Some Scott City residents might be in the dark for a while today and Saturday; Union Electric Co. both days is interrupting electrical service in three areas of Scott City to upgrade its service; more than 250 customers in Scott City will be without power temporarily.
Police are investigating apparent arson and burglary following fires that damage the second floor of the Colonial Restaurant, Kingshighway and Broadway, early in the morning; fires started in seven upstairs office and storage rooms are discovered by Al Sanders, owner of the restaurant, around 1:30 a.m.; police believe the fires were set to cover up the theft of an undetermined amount of money.
CAIRO, Ill. -- Illinois Gov. Richard B. Ogilvie announces he is assigning a state police detail to the racially troubled City of Cairo for an "indefinite period"; the police will be equipped with an armored plated vehicle, which is on loan to the state by its manufacturer.
William Orrell & Son have opened their new wallpaper store a 717 Independence St., moving from 911 S. Ranney St.; Mr. and Mrs. Orrell purchased the present site, a one-story, five-room frame residence, from Eberhardt Perr, and are using three of the rooms for living quarters and the others for display purposes; plans are to erect an 18-by-26-foot frame building in the rear of the residence to use as a stockroom.
An ordinance, which when adopted would set up a special improvement district in the Main Street business area in the interest of flood control, is given its first reading at meeting of the City Council; because of its provisions, it must lay over a week before final action is taken.
A glorious time was had last night at the Rotary Club's dinner, with about 50 representative boys attending; the club invited the boys in order to learn what is uppermost in their minds; all the youths expressed interest in their schools and loyalty to their teachers; the Rotary Club is striving to originate a plan to help the boys of Cape Girardeau and to "take the lead in boy work."

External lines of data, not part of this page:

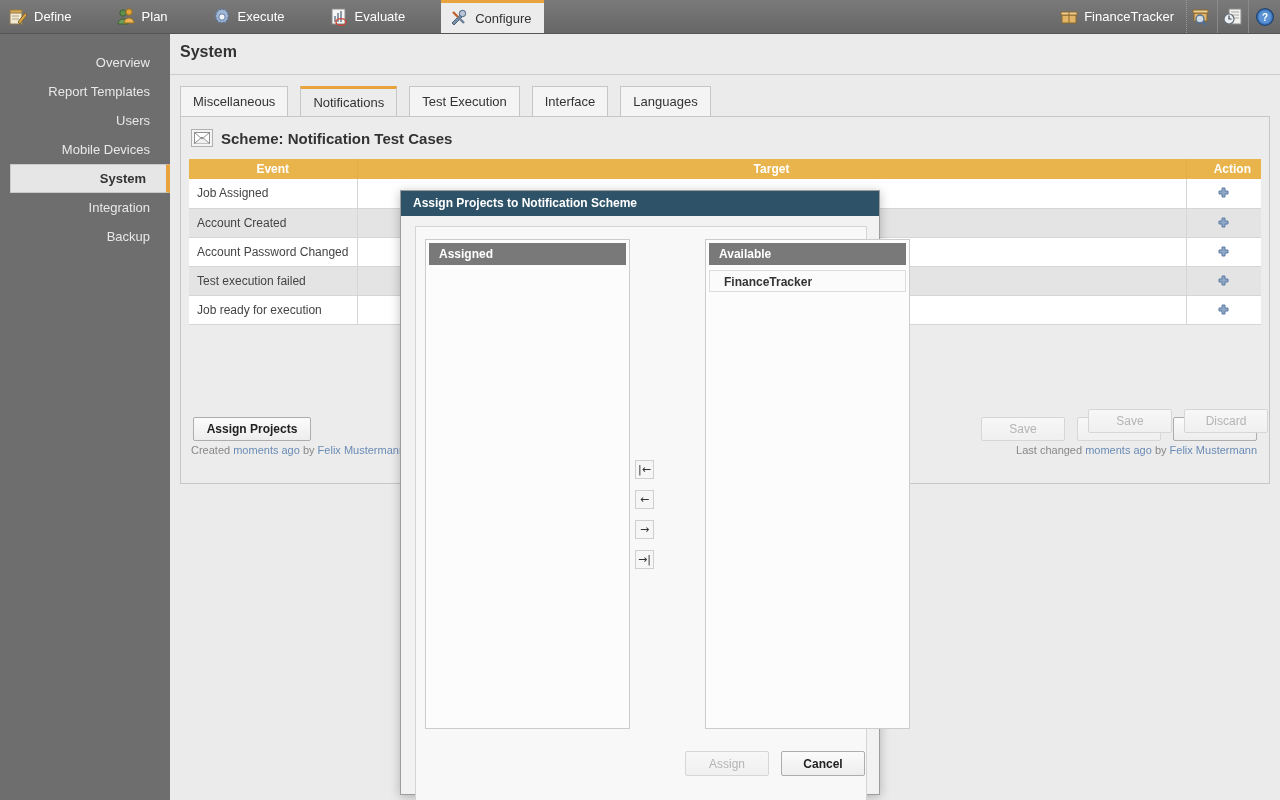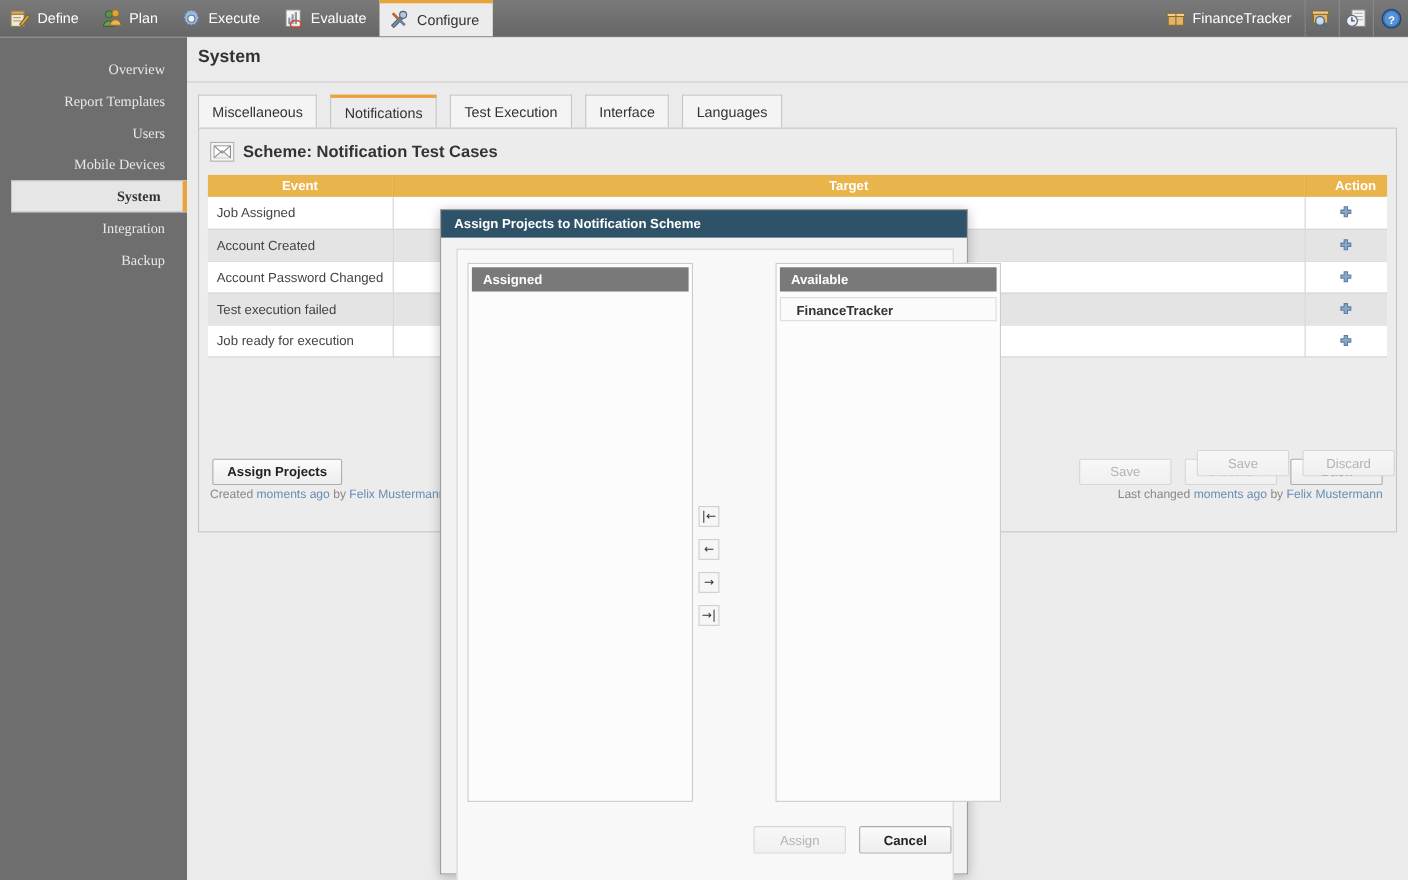--- a/index.html
+++ b/index.html
@@ -14,20 +14,21 @@
   }
 
   
   #topbar {
     position: absolute; top: 0; left: 0;
     width: 1280px; height: 34px;
     background: #6e6e6e;
     background: linear-gradient(to bottom, #7a7a7a 0%, #666666 100%);
     display: flex; align-items: stretch;
     border-bottom: 1px solid #555;
+    gap: 24px;
   }
   .navitem {
     display: flex; align-items: center; gap: 6px;
     padding: 0 12px 0 8px;
     color: #ffffff;
     font-size: 13px;
     cursor: pointer;
     position: relative;
   }
   .navitem.active {
@@ -52,21 +53,20 @@
     border-right: 1px solid #8a8a8a;
     cursor: pointer;
   }
   .tool-btn:last-child { border-right: none; }
 
   
   #sidebar {
     position: absolute; top: 34px; left: 0;
     width: 170px; height: 766px;
     background: #6e6e6e;
-    font-family: Liberation Serif, serif;
   }
   .side-item {
     height: 29px; line-height: 29px;
     text-align: right;
     padding-right: 20px;
     color: #e8e8e8;
     font-size: 13px;
     cursor: pointer;
     position: relative;
   }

Arch Campbell, for years a train dispatcher for the Frisco at Chaffee, Missouri, has been given a promotion to assistant superintendent at Birmingham, Alabama, for the Frisco system; he'll depart Sunday to take his new position; his daughter, Grace, will join him in about two weeks, but his wife and other members of the family will remain in Cape Girardeau until about the first of the new year.